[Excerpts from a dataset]
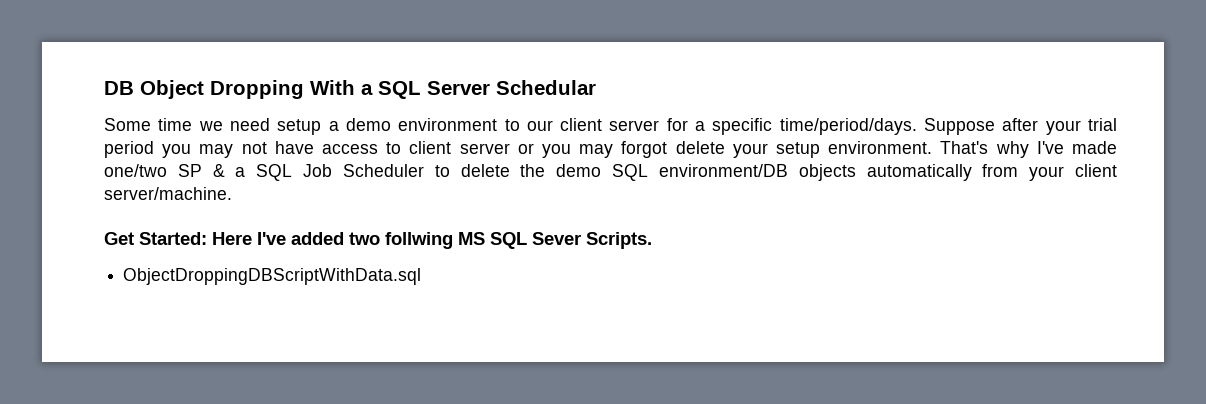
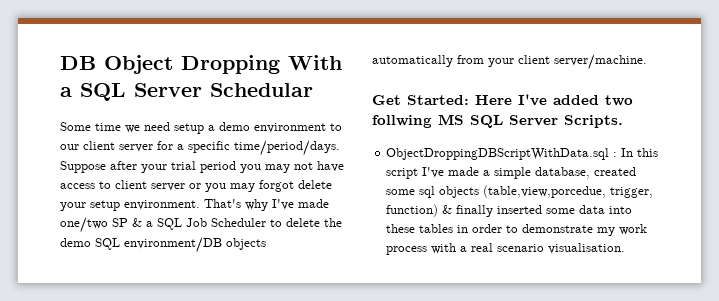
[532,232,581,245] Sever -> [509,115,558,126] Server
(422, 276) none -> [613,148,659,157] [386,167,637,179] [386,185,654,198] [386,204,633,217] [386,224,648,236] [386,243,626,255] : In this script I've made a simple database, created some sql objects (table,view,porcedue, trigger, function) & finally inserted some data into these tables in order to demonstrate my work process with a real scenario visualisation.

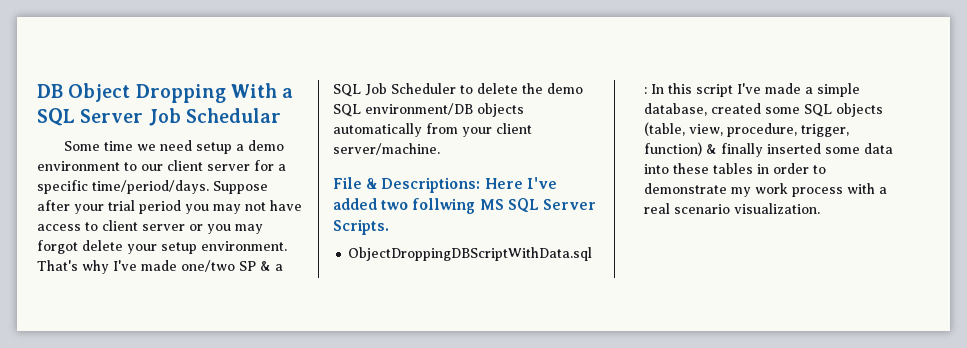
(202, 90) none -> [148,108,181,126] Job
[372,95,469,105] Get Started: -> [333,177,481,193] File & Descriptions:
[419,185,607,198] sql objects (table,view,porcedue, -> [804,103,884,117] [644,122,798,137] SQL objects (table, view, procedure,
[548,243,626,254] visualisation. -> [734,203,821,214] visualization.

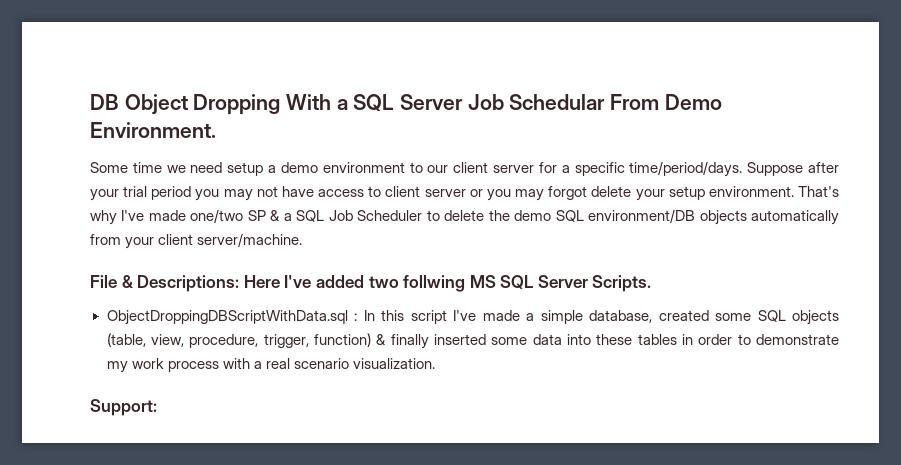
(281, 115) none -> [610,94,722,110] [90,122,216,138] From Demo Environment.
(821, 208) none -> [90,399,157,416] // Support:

* **What to do**:
Every record above must be copied exactly, and no picture may appear in the copy.

* **Exercise response**:
[532,232,581,245] Sever -> [509,115,558,126] Server
(422, 276) none -> [613,148,659,157] [386,167,637,179] [386,185,654,198] [386,204,633,217] [386,224,648,236] [386,243,626,255] : In this script I've made a simple database, created some sql objects (table,view,porcedue, trigger, function) & finally inserted some data into these tables in order to demonstrate my work process with a real scenario visualisation.

(202, 90) none -> [148,108,181,126] Job
[372,95,469,105] Get Started: -> [333,177,481,193] File & Descriptions:
[419,185,607,198] sql objects (table,view,porcedue, -> [804,103,884,117] [644,122,798,137] SQL objects (table, view, procedure,
[548,243,626,254] visualisation. -> [734,203,821,214] visualization.

(281, 115) none -> [610,94,722,110] [90,122,216,138] From Demo Environment.
(821, 208) none -> [90,399,157,416] // Support:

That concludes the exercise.